---------- EXERCISE MATERIAL ----------
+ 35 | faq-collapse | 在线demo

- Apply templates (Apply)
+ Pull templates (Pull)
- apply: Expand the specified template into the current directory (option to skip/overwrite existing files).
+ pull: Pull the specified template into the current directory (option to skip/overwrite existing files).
----------
- TASK TO COMPLETE: Using the listing above, return all lines where the word "option" occurs.

- YOUR RESPONSE:
- apply: Expand the specified template into the current directory (option to skip/overwrite existing files).
+ pull: Pull the specified template into the current directory (option to skip/overwrite existing files).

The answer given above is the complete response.